Good question, Roger. I don't think flow assurance is going to be an issue for us, but we are exposed to the Waha price based on how the contracts are written. Through the history of Diamondback, we've been very acquisitive, and when we acquire things, it comes with contracts.
And so, all those contracts are with private equity backed or some of the public gatherers and processors in the basin. So I feel really good about our flow assurance and our contracts, the issue is going to be price.
And what we've seen in the basin is some tightness coming out of the basin on Waha when pipelines have gone up or gone down over the last six months. But really, there's a lot of processing capacity that's now coming on in the early part of 2023, particularly with two of our Midland Basin gatherers and processors.
And I think that generally is going to move the issue further downstream. So it's going to be a tight gas market in the Permian. Henry Hub prices obviously aren't helping as well, but we feel good that the gas will move, and we're well hedged financially to protect from that downside. .
Appreciate that. And the other question I wanted to follow up on -- I am just looking for the right page, yes, Page 23 on the hedge summary.
Any thoughts on -- if we look at where Q1 has hedged, Q2 really kind of similar, is that what you'd want to do ultimately for the back half of the year as we draw in closer and it becomes more financially reasonable to do that? Or are you, at this point, more comfortable going a little less hedged just given the overall structure of the balance sheet, presumably with these dispositions coming, a little more cash coming in?.
Great question, Roger. We don't believe in no hedges, I think, primarily because our balance sheet is a hedge. Our cost structures are hedged, but we consider our base dividend debt, right? And our base dividend is now $3.20 a share. It's almost $550 million of outflows a year.
We think it's well protected today at $40 a barrel but we don’t want to put that in harm's way. So we buy puts as fire insurance, and we basically use the front quarter to extend duration three or four quarters out.

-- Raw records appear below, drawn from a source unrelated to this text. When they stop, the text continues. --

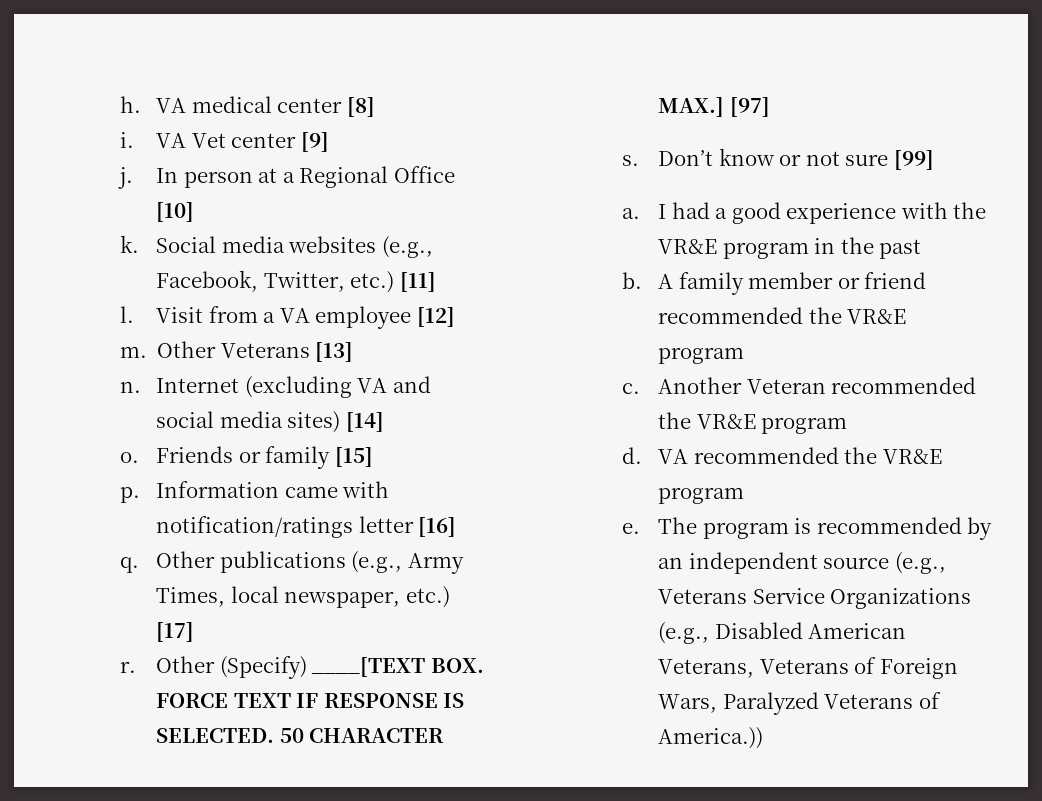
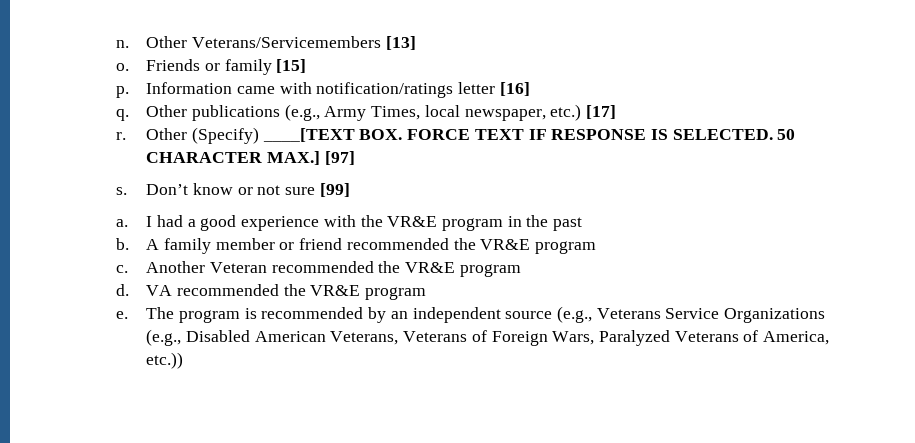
- h. VA medical center [8]
- i. VA Vet center [9]
- j. In person at a Regional Office [10]
- k. Social media websites (e.g., Facebook, Twitter, etc.) [11]
- l. Visit from a VA employee [12]
- m. Other Veterans [13]
- n. Internet (excluding VA and social media sites) [14]
+ n. Other Veterans/Servicemembers [13]
- The program is recommended by an independent source (e.g., Veterans Service Organizations (e.g., Disabled American Veterans, Veterans of Foreign Wars, Paralyzed Veterans of America.))
+ The program is recommended by an independent source (e.g., Veterans Service Organizations (e.g., Disabled American Veterans, Veterans of Foreign Wars, Paralyzed Veterans of America, etc.))

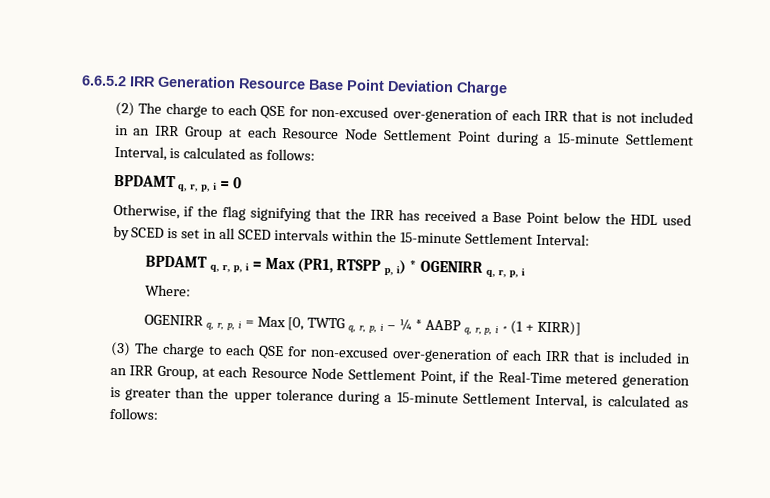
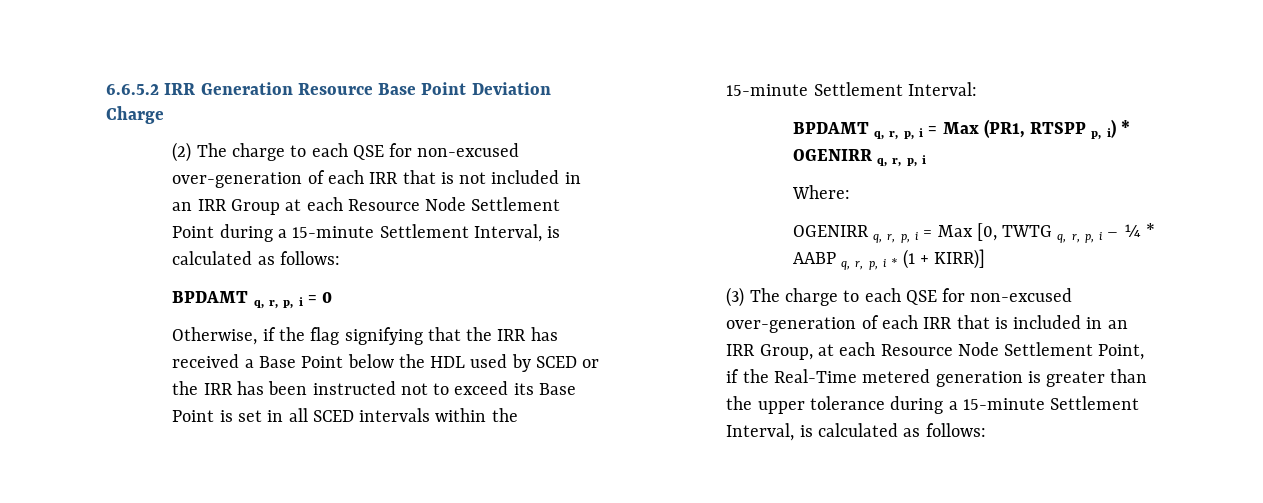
- Otherwise, if the flag signifying that the IRR has received a Base Point below the HDL used by SCED is set in all SCED intervals within the 15-minute Settlement Interval:
+ Otherwise, if the flag signifying that the IRR has received a Base Point below the HDL used by SCED or the IRR has been instructed not to exceed its Base Point is set in all SCED intervals within the 15-minute Settlement Interval:

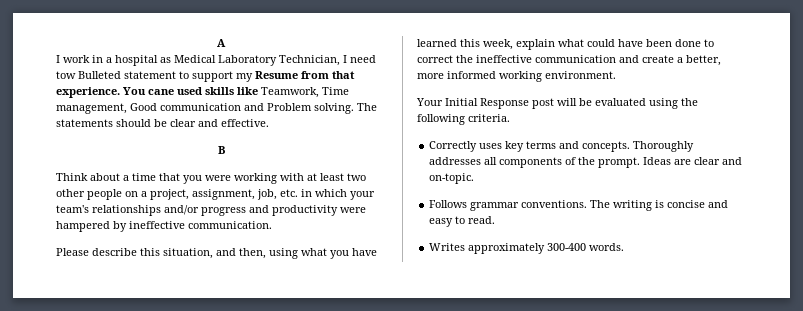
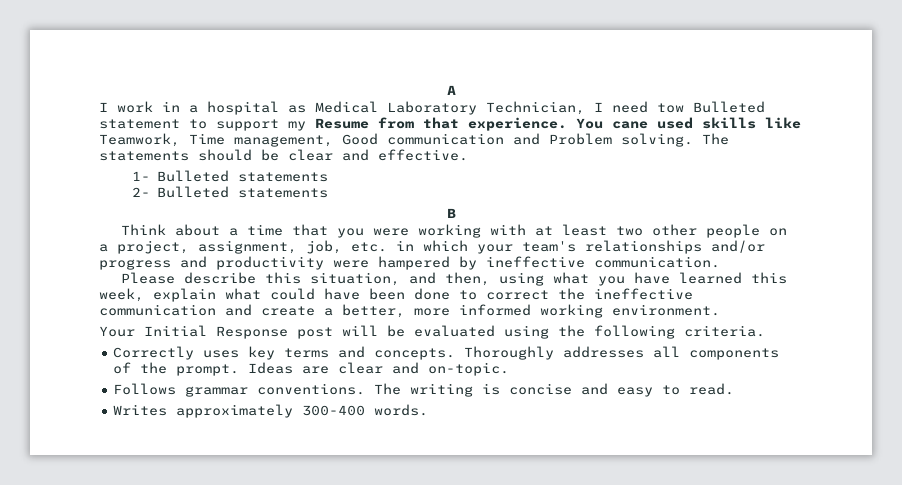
+ 1- Bulleted statements
+ 2- Bulleted statements

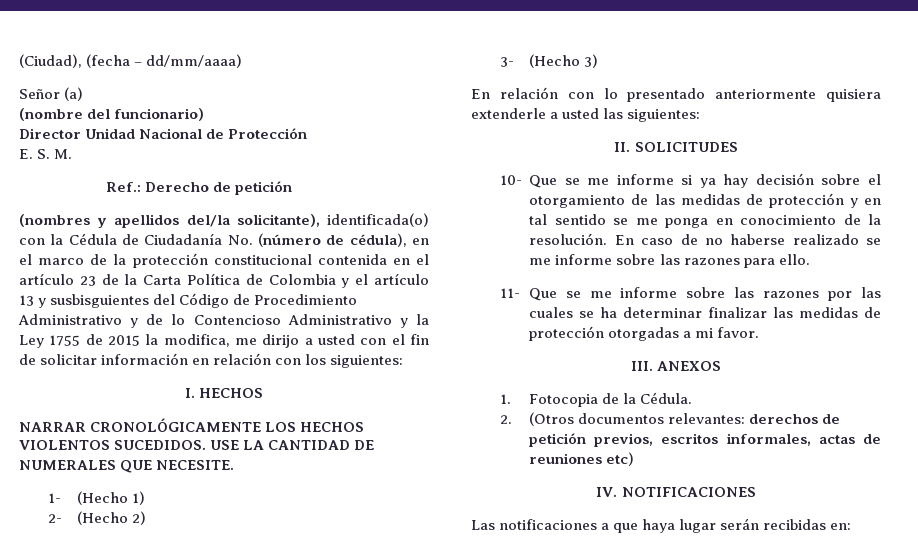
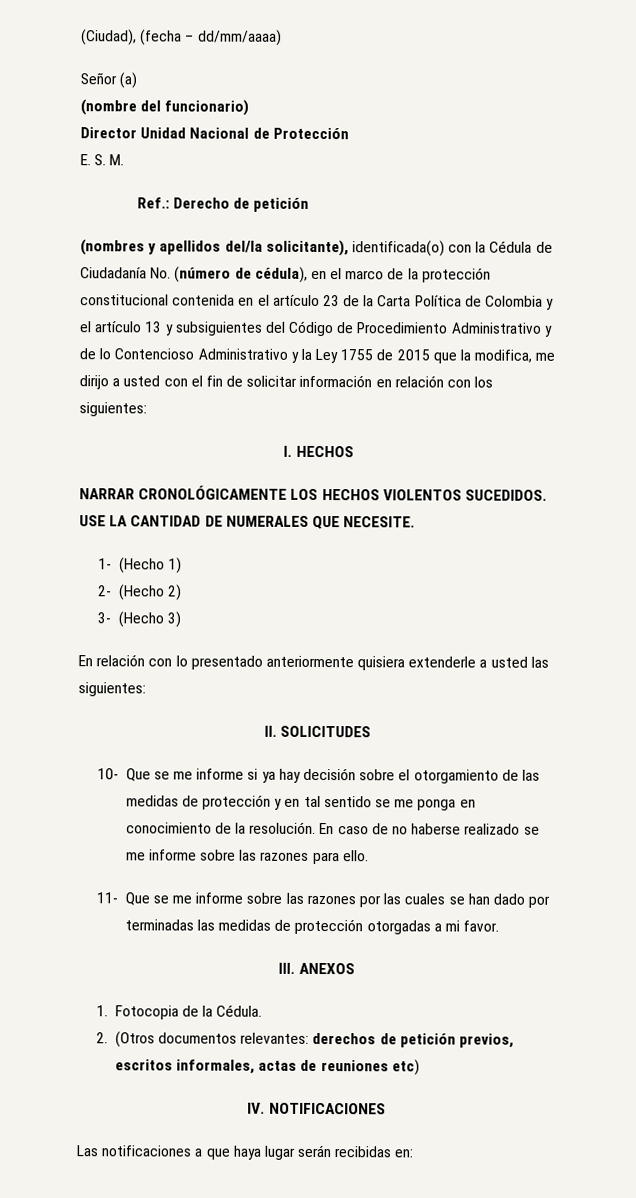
- (nombres y apellidos del/la solicitante), identificada(o) con la Cédula de Ciudadanía No. (número de cédula), en el marco de la protección constitucional contenida en el artículo 23 de la Carta Política de Colombia y el artículo 13 y susbisguientes del Código de Procedimiento Administrativo y de lo Contencioso Administrativo y la Ley 1755 de 2015 la modifica, me dirijo a usted con el fin de solicitar información en relación con los siguientes:
+ (nombres y apellidos del/la solicitante), identificada(o) con la Cédula de Ciudadanía No. (número de cédula), en el marco de la protección constitucional contenida en el artículo 23 de la Carta Política de Colombia y el artículo 13 y subsiguientes del Código de Procedimiento Administrativo y de lo Contencioso Administrativo y la Ley 1755 de 2015 que la modifica, me dirijo a usted con el fin de solicitar información en relación con los siguientes:
- 11- Que se me informe sobre las razones por las cuales se ha determinar finalizar las medidas de protección otorgadas a mi favor.
+ 11- Que se me informe sobre las razones por las cuales se han dado por terminadas las medidas de protección otorgadas a mi favor.

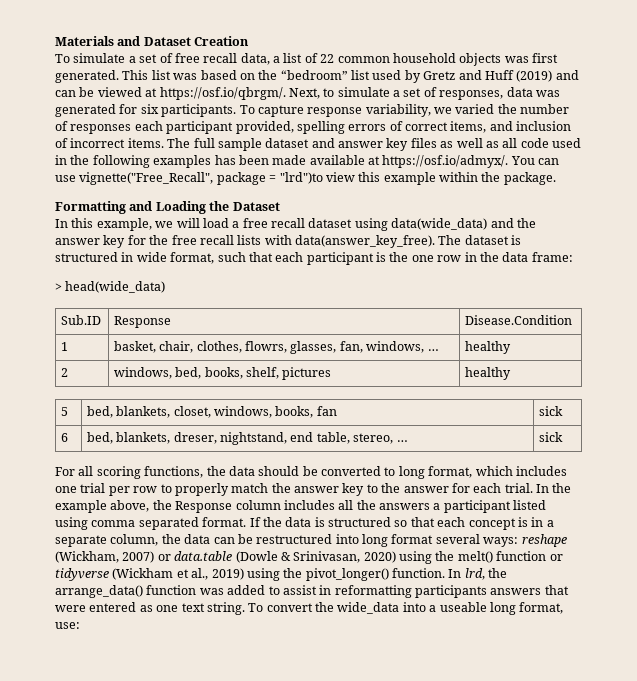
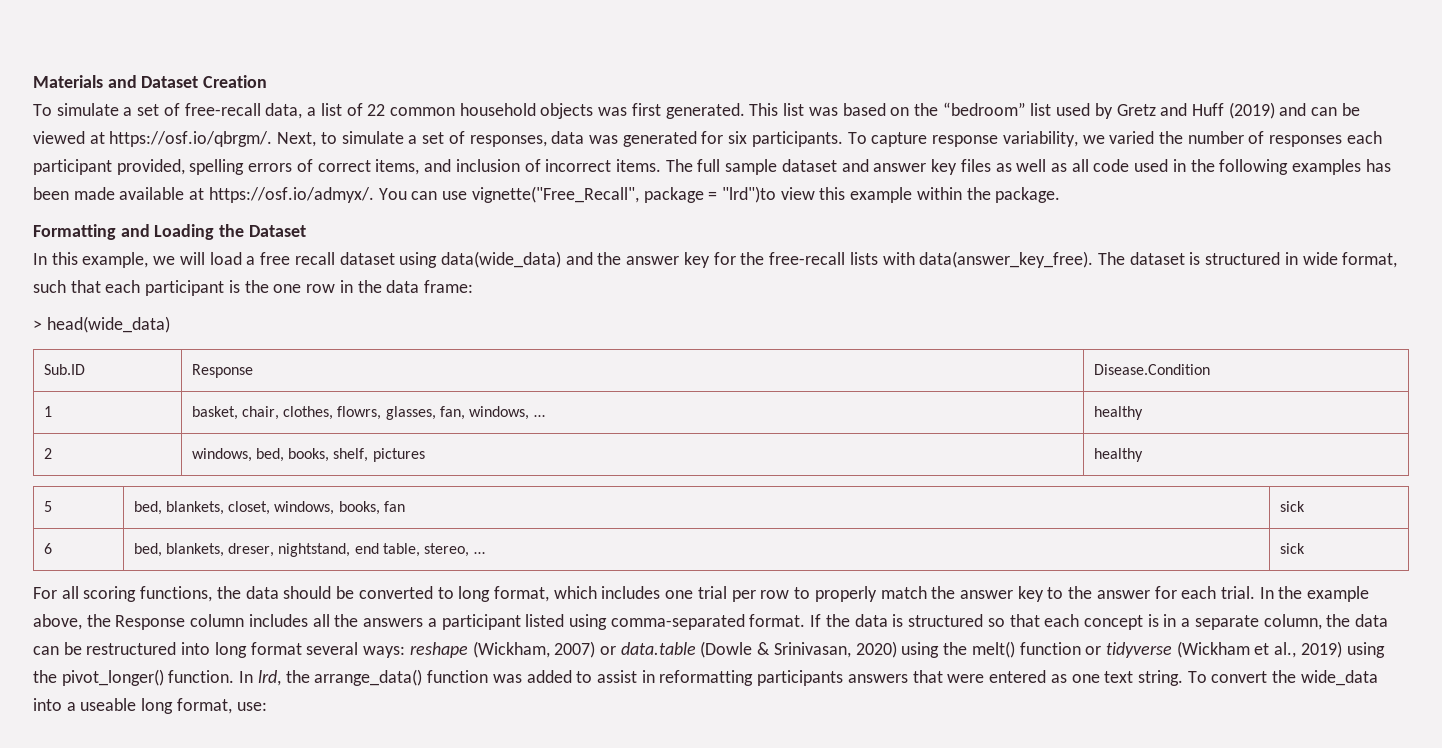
- To simulate a set of free recall data, a list of 22 common household objects was first generated.
+ To simulate a set of free-recall data, a list of 22 common household objects was first generated.
- In this example, we will load a free recall dataset using data(wide_data) and the answer key for the free recall lists with data(answer_key_free).
+ In this example, we will load a free recall dataset using data(wide_data) and the answer key for the free-recall lists with data(answer_key_free).
- In the example above, the Response column includes all the answers a participant listed using comma separated format.
+ In the example above, the Response column includes all the answers a participant listed using comma-separated format.

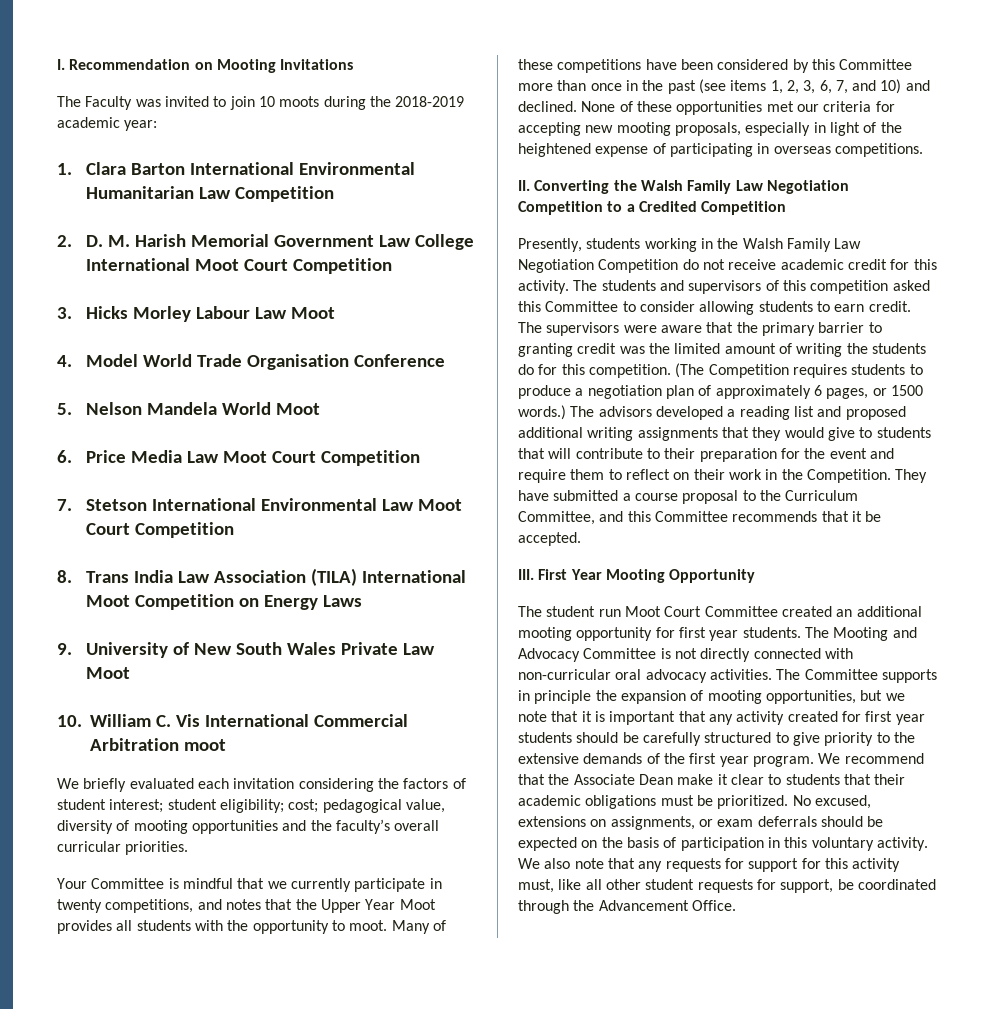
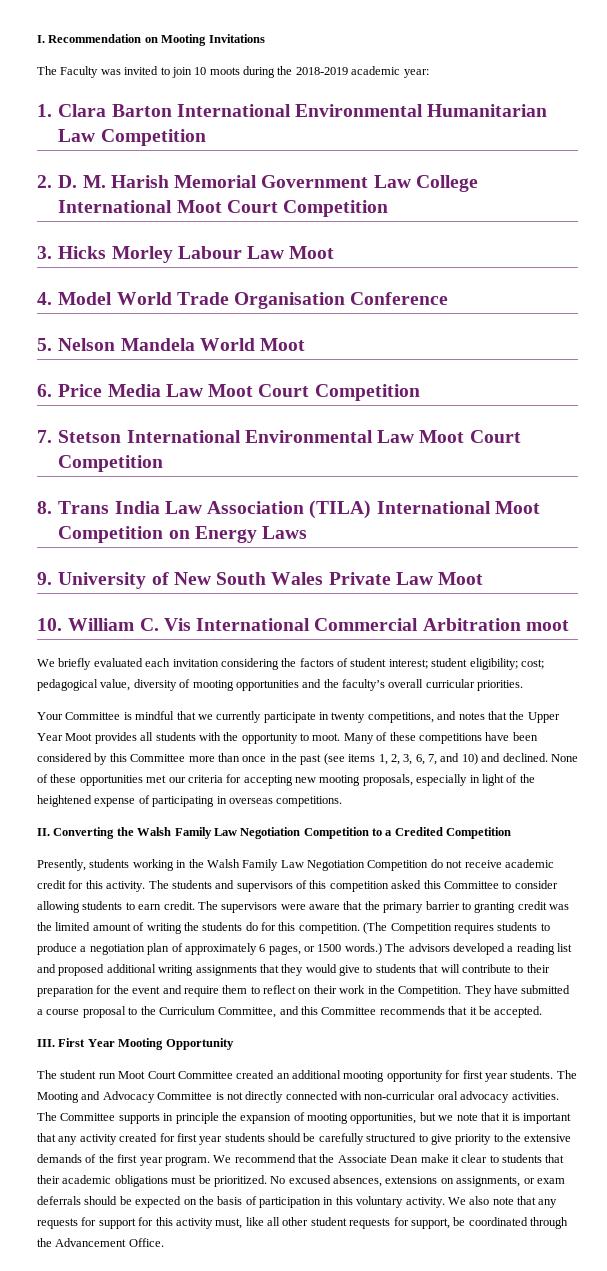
- No excused, extensions on assignments, or exam deferrals should be expected on the basis of participation in this voluntary activity.
+ No excused absences, extensions on assignments, or exam deferrals should be expected on the basis of participation in this voluntary activity.

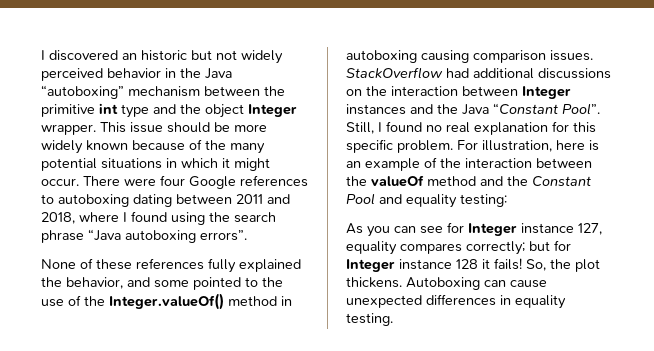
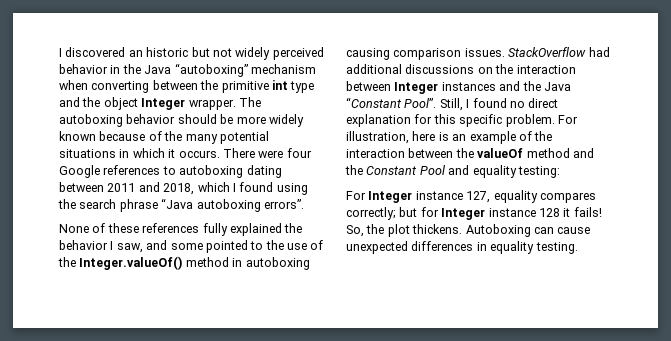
- I discovered an historic but not widely perceived behavior in the Java “autoboxing” mechanism between the primitive int type and the object Integer wrapper.
+ I discovered an historic but not widely perceived behavior in the Java “autoboxing” mechanism when converting between the primitive int type and the object Integer wrapper.
- This issue should be more widely known because of the many potential situations in which it might occur.
+ The autoboxing behavior should be more widely known because of the many potential situations in which it occurs.
- There were four Google references to autoboxing dating between 2011 and 2018, where I found using the search phrase “Java autoboxing errors”.
+ There were four Google references to autoboxing dating between 2011 and 2018, which I found using the search phrase “Java autoboxing errors”.
- None of these references fully explained the behavior, and some pointed to the use of the Integer.valueOf() method in autoboxing causing comparison issues.
+ None of these references fully explained the behavior I saw, and some pointed to the use of the Integer.valueOf() method in autoboxing causing comparison issues.
- Still, I found no real explanation for this specific problem.
+ Still, I found no direct explanation for this specific problem.
- As you can see for Integer instance 127, equality compares correctly; but for Integer instance 128 it fails!
+ For Integer instance 127, equality compares correctly; but for Integer instance 128 it fails!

We try to be 50% to 60% hedged going into a particular quarter on oil down to 0% hedge four, five quarters out.
So I think you can continue to expect us to do that, and your observations are 100% correct that in the back half of the year, it will grow as we go through the year..
Our next question comes from [Jeoffrey Lambujon] from [Perella Weinberg Partners.].
Just a couple for me, follow-ups on the service cost environment and Diamondback read-through specifically. I guess, first, I appreciate the comments on what you're watching for and how Diamondback is positioned to really maximize what you all can control.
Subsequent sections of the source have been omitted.